Kubernetes won't actually shut down containers when CPU resources become constrained. It just throttles CPU to slow things down. This is notable because it's different from the way memory constraints are handled. Those can lead to forced workload shutdowns and Kubernetes OOMKilled errors.

To understand fully what CPU throttling means and how it works, let's dive a bit deeper into how Kubernetes manages CPUs, and what can happen when a cluster runs low on available CPU.

The basics of CPU processing in Kubernetes

CPU refers to compute resources – meaning the part of a computer or server that can perform logic and run code. CPU is one of several resources (the other main ones being memory and persistent storage) that most workloads require to run.

Kubernetes measures CPU resources in terms of units. As the K8s documentation explains, one CPU unit is equivalent to a virtual CPU core (if you're running your cluster on cloud servers) or one hyperthread on a bare-metal processor. Thus, the total CPU available to a cluster will depend on how many virtual or physical CPU cores are available from the nodes within the cluster.

Unless you tell it to do otherwise by configuring requests and CPU limits, which we'll explain below, Kubernetes defaults to trying to share available CPU among all workloads within a cluster. To do this, Kubernetes creates a pool of CPU units for each node, and then shares them dynamically with Pods running on that node. This results in what's known in Kubernetes jargon as a BestEffort Quality of Service (QoS) class. (We'll say more about QoS classes later in this article.)

CPU overcommitment and lack of availability

As long as your nodes have enough available CPU units to support the Pods they are hosting, everything's great. But if your Pods require more CPU than is available, workload performance may degrade.

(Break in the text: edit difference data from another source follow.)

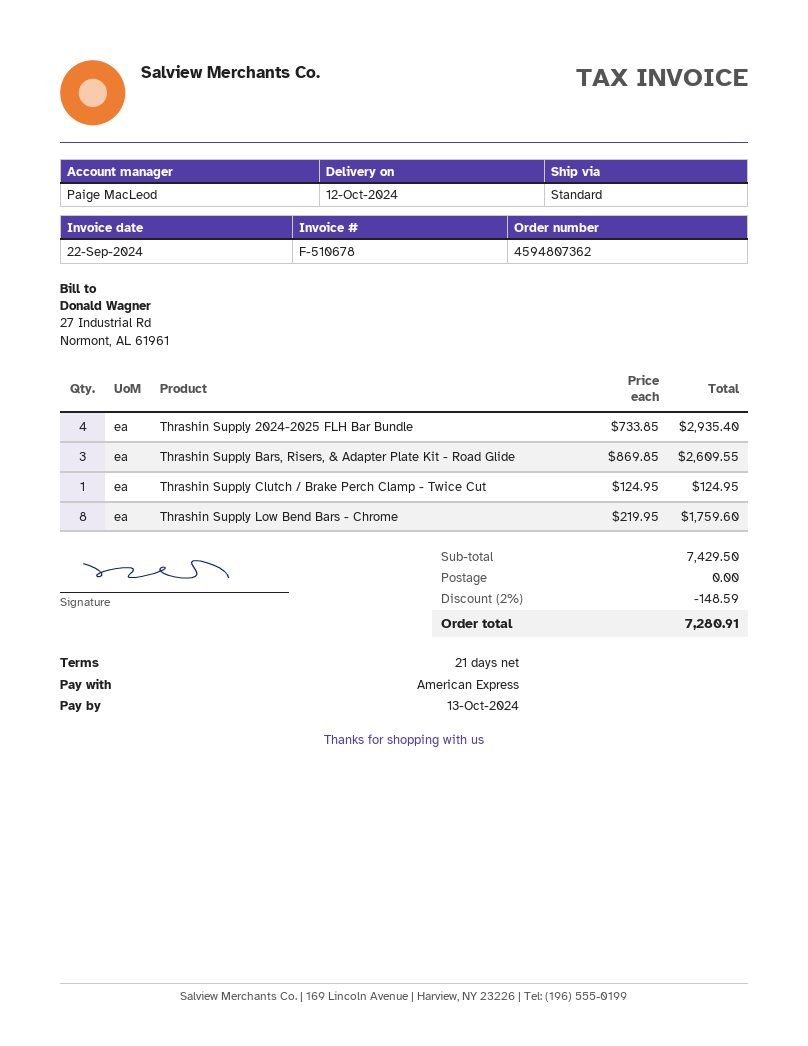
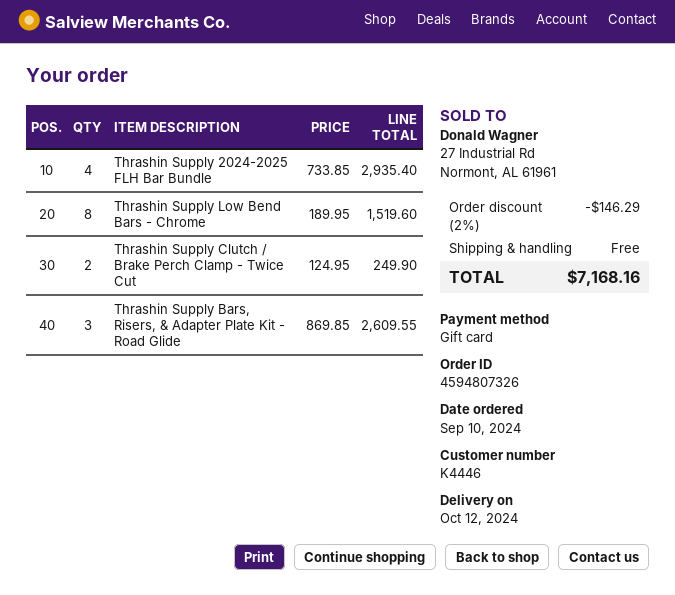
order number: 4594807362 -> 4594807326
payment method: American Express -> gift card
Thrashin Supply Clutch / Brake Perch Clamp - Twice Cut: 1 x 124.95 = 124.95 -> 2 x 124.95 = 249.90
Thrashin Supply Low Bend Bars - Chrome: 8 x 219.95 = 1759.60 -> 8 x 189.95 = 1519.60
discount: 2% = 148.59 -> 2% = 146.29
total: 7280.91 -> 7168.16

Running out of available CPU can happen in one of two ways:

• The amount of CPU that a Pod actually requires to function at a normal level exceeds the CPU available on the host node. This typically happens when you simply don't have enough total nodes to support all of your Pods, or when you use a DaemonSet to assign a Pod to a node that doesn't have sufficient CPU available to support the Pod.
• Using a request (which, again, we'll discuss in more detail in a bit), you've configured a container or Pod to receive more CPU units than are available. This causes what's known as CPU overcommitment because you've committed your workloads to using more CPUs than actually exist. Even if the workloads don't actually require all of the CPU capacity you've assigned to them, overcommitment can cause issues because it reduces the CPUs available to other workloads.

Neither of these situations is desirable – which is why carefully managing CPU resources via throttling is important for avoiding potential performance issues in Kubernetes.

How requests and CPU limits work in Kubernetes

The main way to avoid overusing or overcommitting CPUs in Kubernetes is to set appropriate Kubernetes limits and requests. (This assumes, of course, that you have enough total CPU capacity in your cluster. If you don't, you'll need to add some nodes, or scale up the CPU assigned to existing nodes if possible.)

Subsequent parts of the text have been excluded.